10/04/2020
OPEC has succeeded. On Thursday, the OPEC++ group agreed, in principle, to cut 10 million bpd in oil production, according to media. But will it be enough? Today’s oil prices suggest not.
As oil inventories burst at the seams and threaten oil prices the world over, the oil markets have been riveted by the Organization of Petroleum Exporting Countries’ (OPEC) actions as it relates to potential production cuts. While many analysts doubted that the group, and various other states who agreed to sit down with OPEC to hash out a new market stabilization plan, would cut as much production as would be necessary to draw down inventories, the group’s actions have never been more crucial to the survival of the entire oil industry.
So critical, in fact, that the industry is even seeing die-hard free-market cheerleaders rooting for a deal from the oil cartel.
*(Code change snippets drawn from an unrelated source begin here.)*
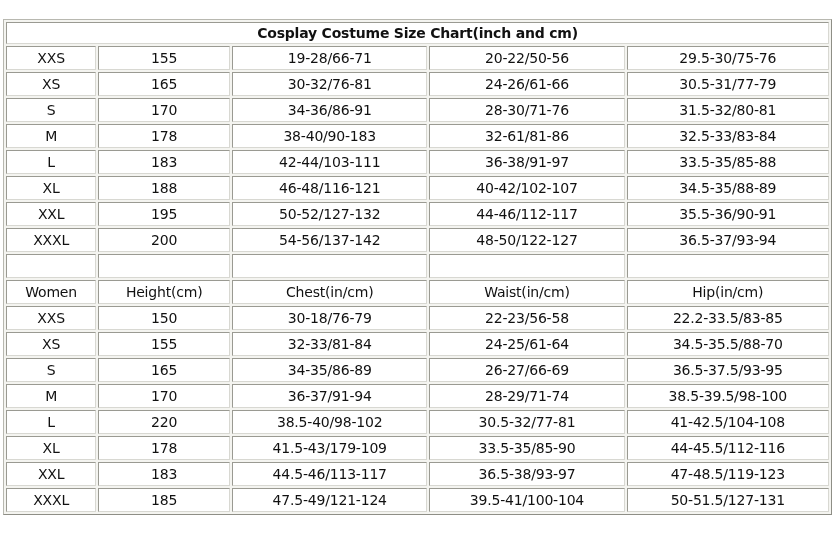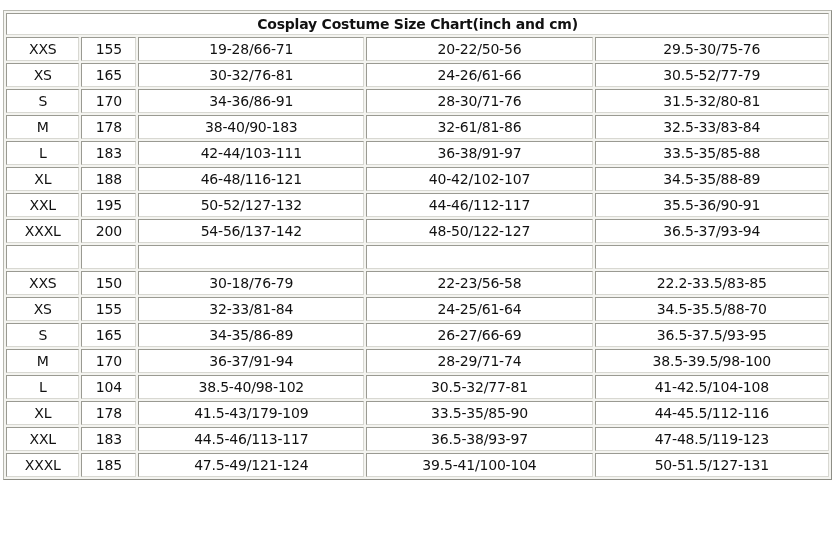--- a/index.html
+++ b/index.html
@@ -4,7 +4,7 @@
 <style>
   html, body { margin: 0; padding: 0; background: #ffffff; }
   body { width: 834px; height: 542px; overflow: hidden; position: relative; }
-  .wrap { position: absolute; left: 3px; top: 10px; }
+  .wrap { position: absolute; left: 3px; top: 19px; }
   table.chart {
     border-collapse: separate;
     border-spacing: 2px;

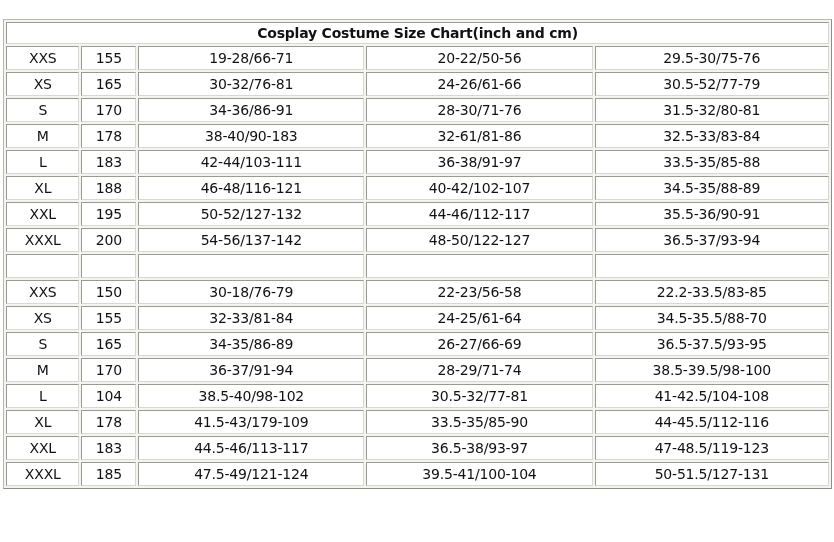--- a/index.html
+++ b/index.html
@@ -63,7 +63,7 @@
         <td>165</td>
         <td>30-32/76-81</td>
         <td>24-26/61-66</td>
-        <td>30.5-52/77-79</td>
+        <td>30.5-31/77-79</td>
       </tr>
       <tr>
         <td>S</td>

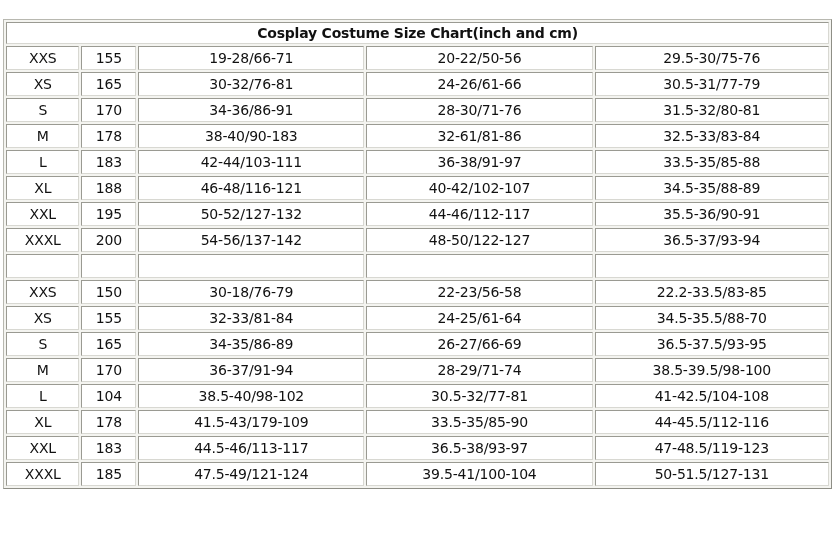--- a/index.html
+++ b/index.html
@@ -115,6 +115,13 @@
         <td></td>
       </tr>
       <tr>
+        <td>Women</td>
+        <td>Height(cm)</td>
+        <td>Chest(in/cm)</td>
+        <td>Waist(in/cm)</td>
+        <td>Hip(in/cm)</td>
+      </tr>
+      <tr>
         <td>XXS</td>
         <td>150</td>
         <td>30-18/76-79</td>

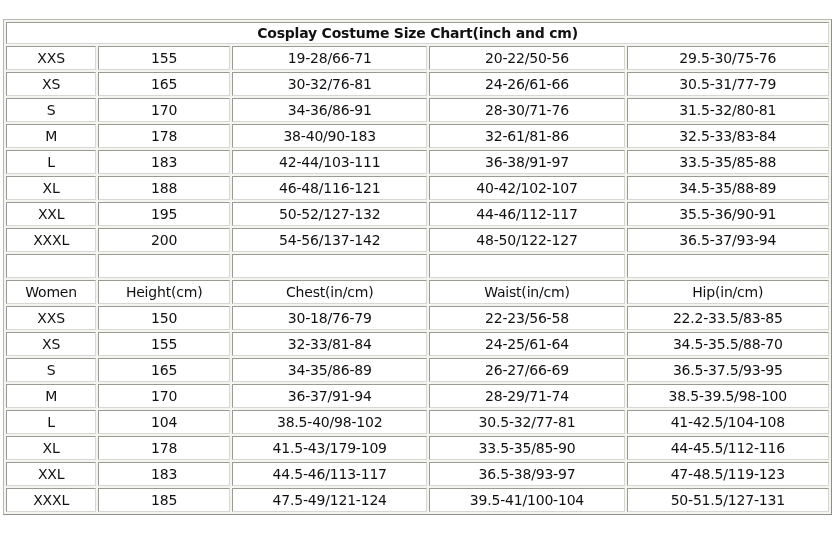--- a/index.html
+++ b/index.html
@@ -151,7 +151,7 @@
       </tr>
       <tr>
         <td>L</td>
-        <td>104</td>
+        <td>220</td>
         <td>38.5-40/98-102</td>
         <td>30.5-32/77-81</td>
         <td>41-42.5/104-108</td>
The global oil market first had OPEC, which tasked itself with balancing the market and controlling prices by manipulating supply. When OPEC’s influence waned as U.S. shale became a bigger and bigger oil-market adversary, OPEC added a few non-OPEC members, including Russia, to form OPEC+. With even more market clout stripped away from the group by the colossal demand destruction thanks to the coronavirus, OPEC has enlisted the help of even more oil-producing countries. This group has been referred to as OPEC++.
The Terms of the Deal
The group was thought by some to be discussing a 10 million bpd cut across its members. Other sources suggested the figure was 15 million bpd. Still other sources, as talks were taking place on Thursday morning, said the group was discussing a 20 million bpd cut.
With global oil demand thought to have taken as much as a 30 million bpd hit, some thought even more barrels would be cut.